Wijaya, Andi dan Danar, Oscar, Manajemen Publik: Teori dan Praktik, 2014.

 

II                 Majalah

Winters, Jeffrey. “Oligarki dan Demokrasi di Indonesia”. Dalam Prisma, 33: 16-20, 2014.

Aspinall, Edward. “Kemenangan Modal? Politik Kelas dan Demokratisasi Indonesia ” . Dalam Prisma . 32: 24-25, 2013.

Haditz, Vedi, dan Robinson, Richard. "Ekonomi Politik oligarki dan Pengorganisasian kembali kekuasaan di Indonesia". Dalam Prisma, 33: 49, 2014.

 

III        Internet

https://jia.stialanbandung.ac.id/index.php/jia/article/download/342/315g , di akses pada 13 Mei 2020.

https://www.bmeb-bi.org/index.php/BEMP/article/view/58/47 , di akses pada 13 Mei 2020.

https://www.medcom.id/nasional/peristiwa/8koR4W5b-pengamat-kualitas-tata-kelola-sektor-publik-indonesia-relatif-stagnan , di akses pada 13 Mei 2020.



[1] Dawam Rahardjo,Merayakan Kemajemukan, Kebebasan dan Kebangsaan,(Jakarta: Prenada Media Grup, 2010), hal. 200.

[2] Edward Aspinall, “Kemenangan Modal? Politik Kelas dan Demokratisasi Indonesia ”. Dalam Prisma, 32: 24-25, 2013.

[3] Qodri Azizy,Manajemen perubahan dalam reformasi birokrasi,(Jakarta: Gramedia, 2007),halg. 24.

[4] Janet V. Denhardt dan Robert B. Denhardt,Layanan Publik Baru: Melayani, Tidak Mengemudi,(New York: ME Sharpe, 2007), hal. 42-43.

[5] Andi Wijaya dan Oscar Danar,Manajemen Publik: Teori dan Praktik,(Malang: UB Press, 2014), hal. 13-15.

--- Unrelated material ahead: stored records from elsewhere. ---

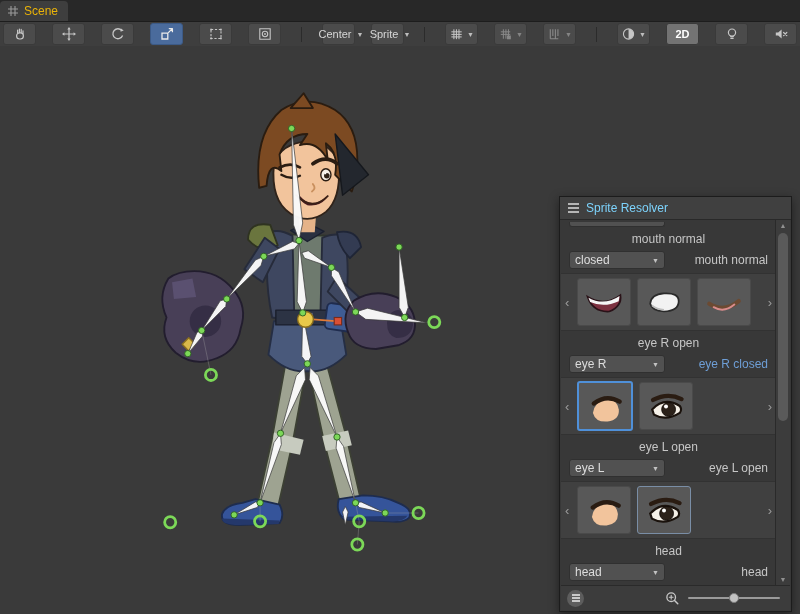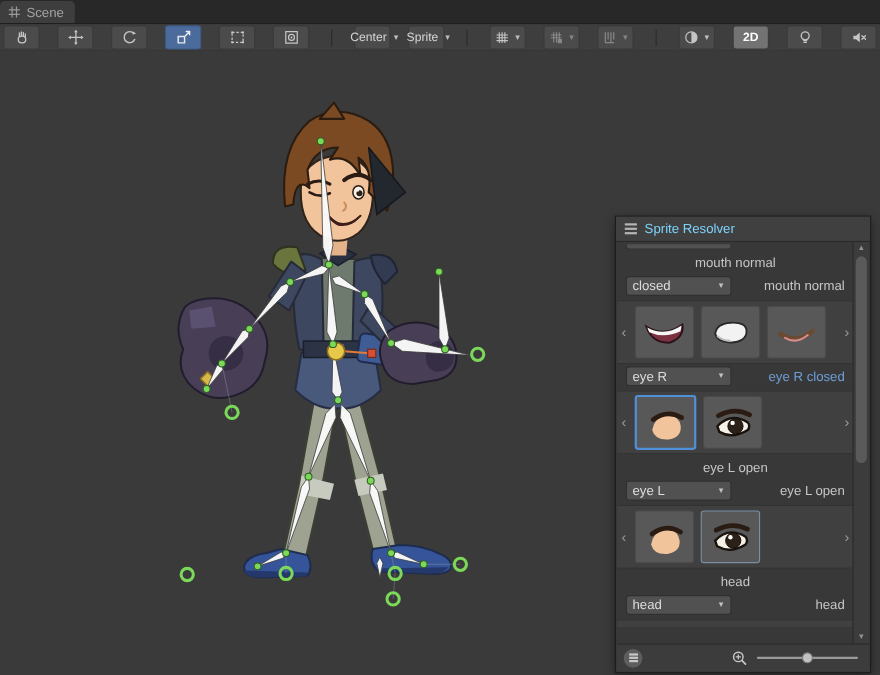--- a/index.html
+++ b/index.html
@@ -8,7 +8,7 @@
   
   .tabbar{height:21px;background:#282828;border-bottom:1px solid #1d1d1d;display:flex;align-items:flex-end;}
   .tab{height:20px;background:#3e3e3e;border-radius:4px 4px 0 0;display:flex;align-items:center;gap:5px;
-       padding:0 10px 0 7px;color:#a3a3a3;font-size:12px;margin-left:0;}
+       padding:0 10px 0 7px;color:#eab308;font-size:12px;margin-left:0;}
   .tab .ic{width:12px;height:12px;}
 
   

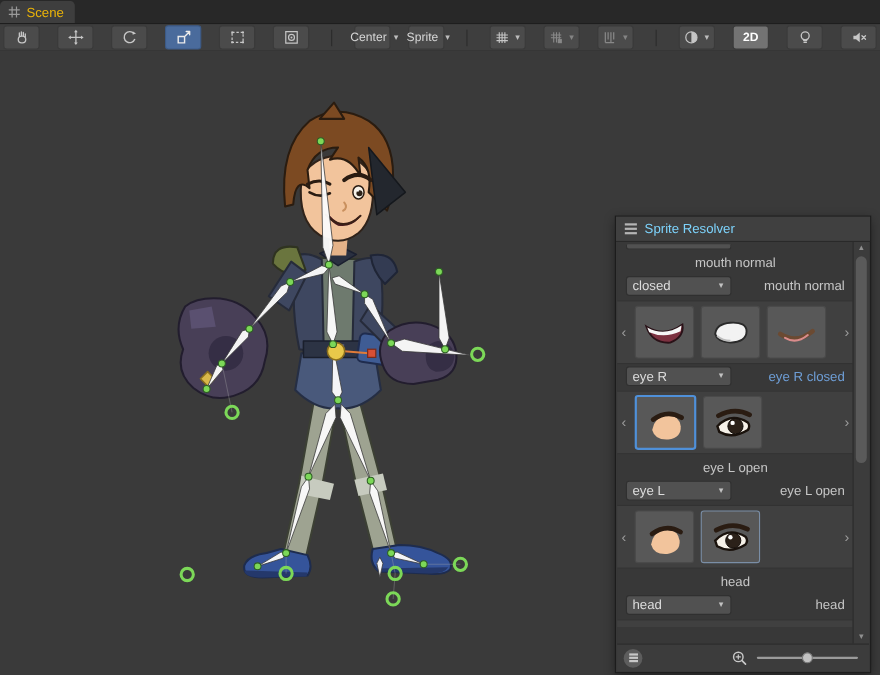--- a/index.html
+++ b/index.html
@@ -391,6 +391,7 @@
         <span class="strip-arrow next">›</span>
       </div>
 
+      <div class="sec-title">eye R open</div>
       <div class="sec-row">
         <div class="dropdown">
           <span>eye R</span>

[6] Vedi Haditz dan Richard Robinson, "Ekonomi Politik oligarki dan Pengorganisasian kembali kekuasaan di Indonesia". Dalam Prisma, 33: 49, 2014

[7] Edward Aspinall,Op., Cit.

[8] Jimly Asshiddiqie,Konstitusi Ekonomi(Jakarta: Kompas, 2010), hal. 338.

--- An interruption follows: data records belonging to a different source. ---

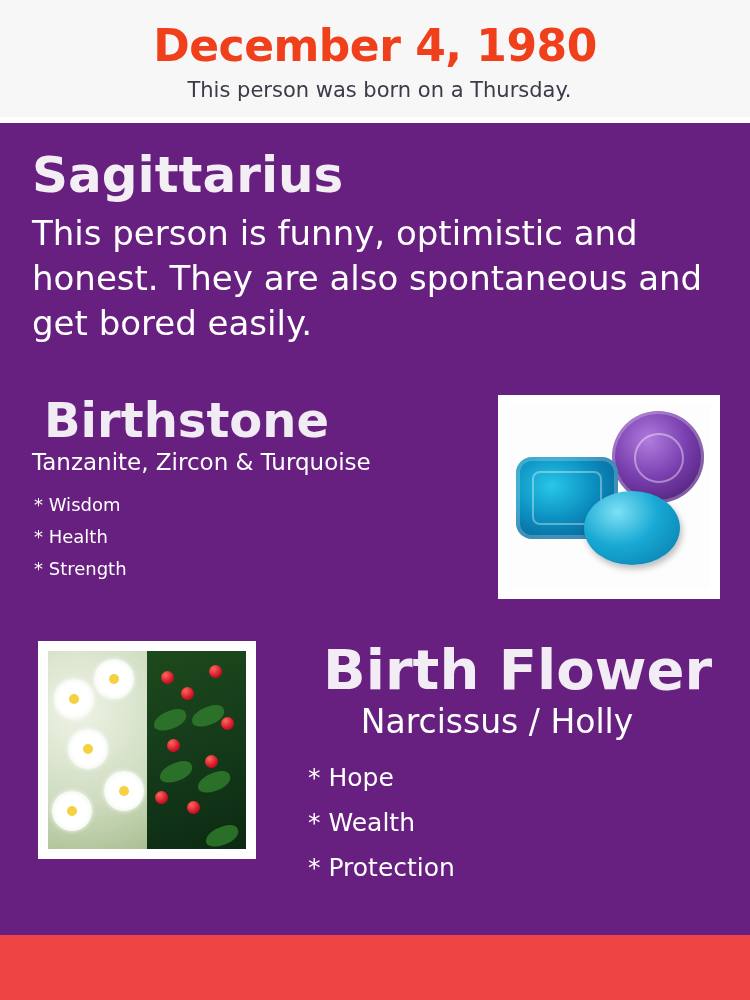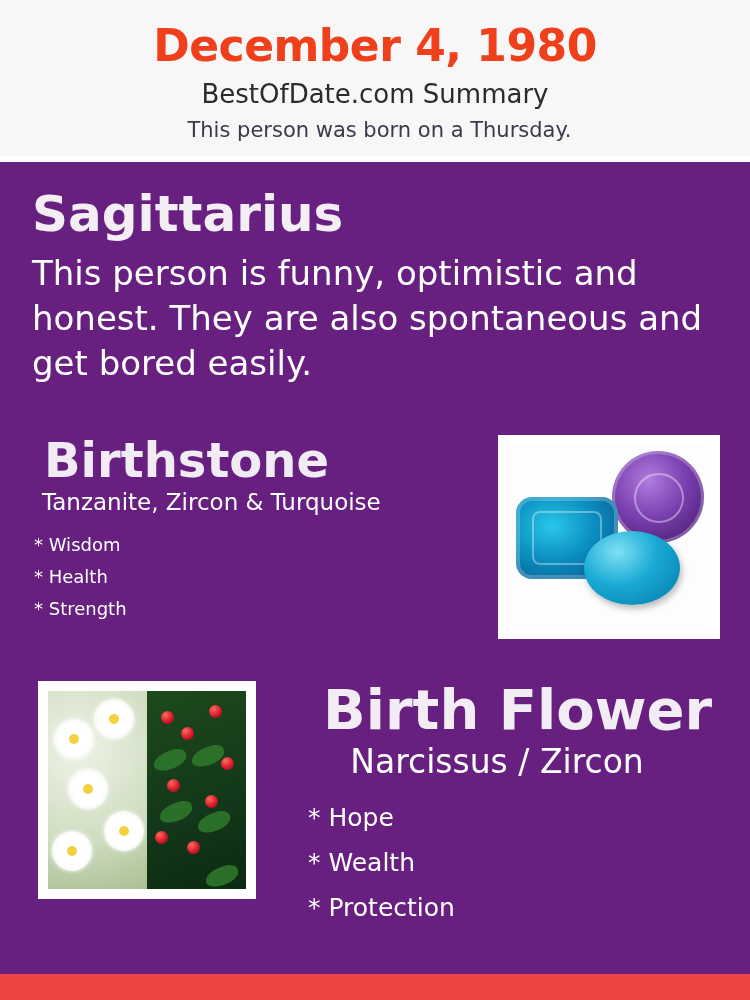--- a/index.html
+++ b/index.html
@@ -289,7 +289,6 @@
 
   <div class="header">
     <div class="header-date">December 4, 1980</div>
-    <div class="header-sub">BestOfDate.com Summary</div>
     <div class="header-note">This person was born on a Thursday.</div>
   </div>
 

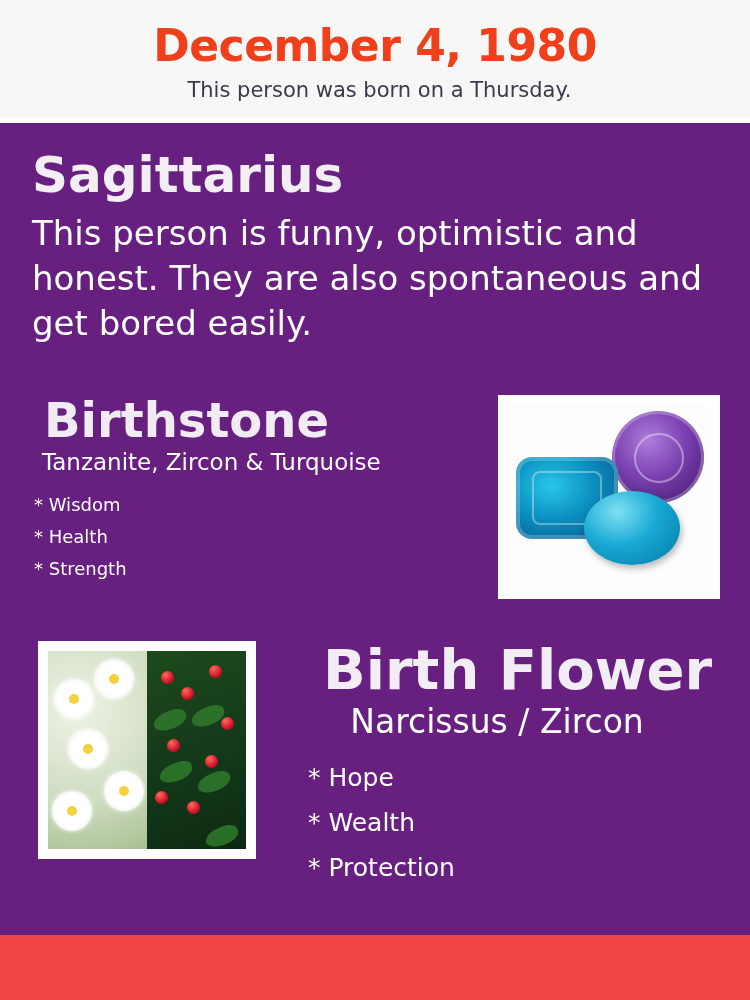--- a/index.html
+++ b/index.html
@@ -93,7 +93,7 @@
     font-size: 23px;
     color: #ffffff;
     margin-top: 4px;
-    margin-left: 12px;
+    margin-left: 2px;
   }
   .bullets {
     margin-top: 14px;

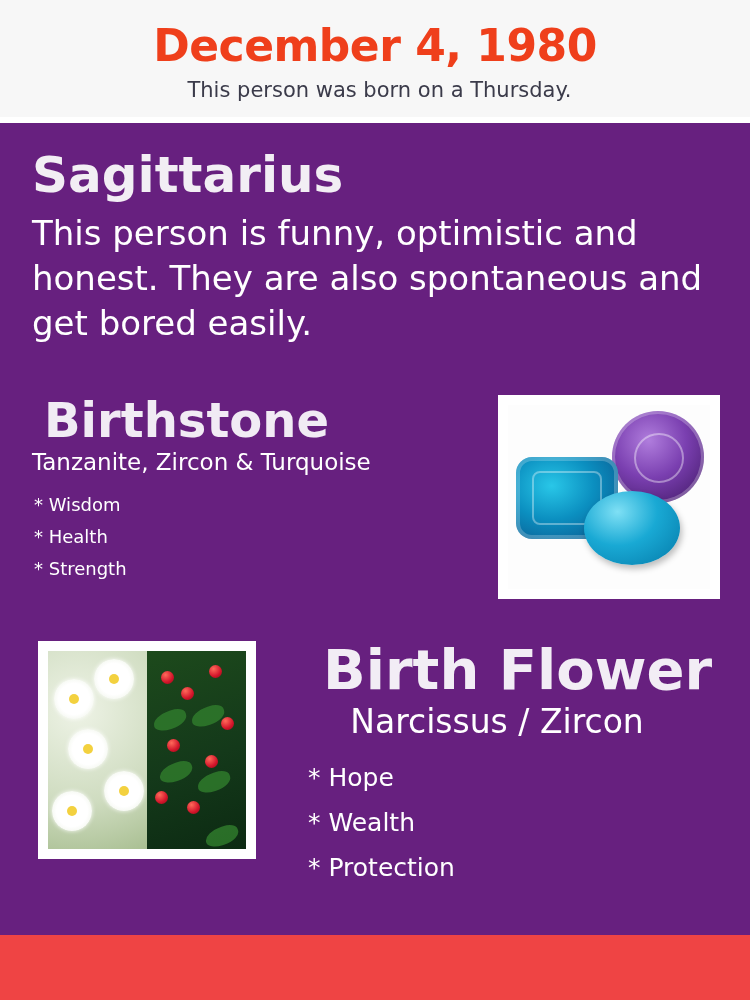--- a/index.html
+++ b/index.html
@@ -347,7 +347,7 @@
 
       <div class="flower-text">
         <div class="flower-title">Birth Flower</div>
-        <div class="flower-sub">Narcissus / Zircon</div>
+        <div class="flower-sub">Narcissus / Holly</div>
         <div class="flower-bullets">
           <div class="bullet">* Hope</div>
           <div class="bullet">* Wealth</div>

[11]Pada masa Orde Baru, Soeharto bertanggung jawab terhadap kelahiran dan oligarki besar. Ia lantas memegang persetujuan yang kuat sehingga mengharuskan oligarki pada masa yang ditentukan jinak. Pada masa reformasi, oligarki berkembang sangat kuat sehingga mempengaruhi jalinan kekuasaan. Perkembangan ini ditandai dengan perubahan oligarki yang berciri sultanistik menjadi penguasa koleksi elektoral. Beberapa oligark terlibat langsung dalam lembaga partai dan bersaing memperebutkan jabatan. Kondisi ini diperparah dengan adanya masalah aturan hukum. Kaum oligark membeli dan memutarbalikan sistem hukum jadi legal membalikkan dan memihak kaum oligark. Berdasarkan kenyataan ini, Winters mengatakan bahwa terjadi transisi lain yang menyertai transisi demokrasi. Transisi lain itu bergerak dari oligarki sultanistik yang dijinakan oleh pribadi oleh Soeharto menuju oligarki penguasa kolektor elektoral yang sangat pembohong. Jeffrey A. Winters, "Oligarki dan Demokrasi di Indonesia". Dalam Prisma, 33: 16-20, 2014.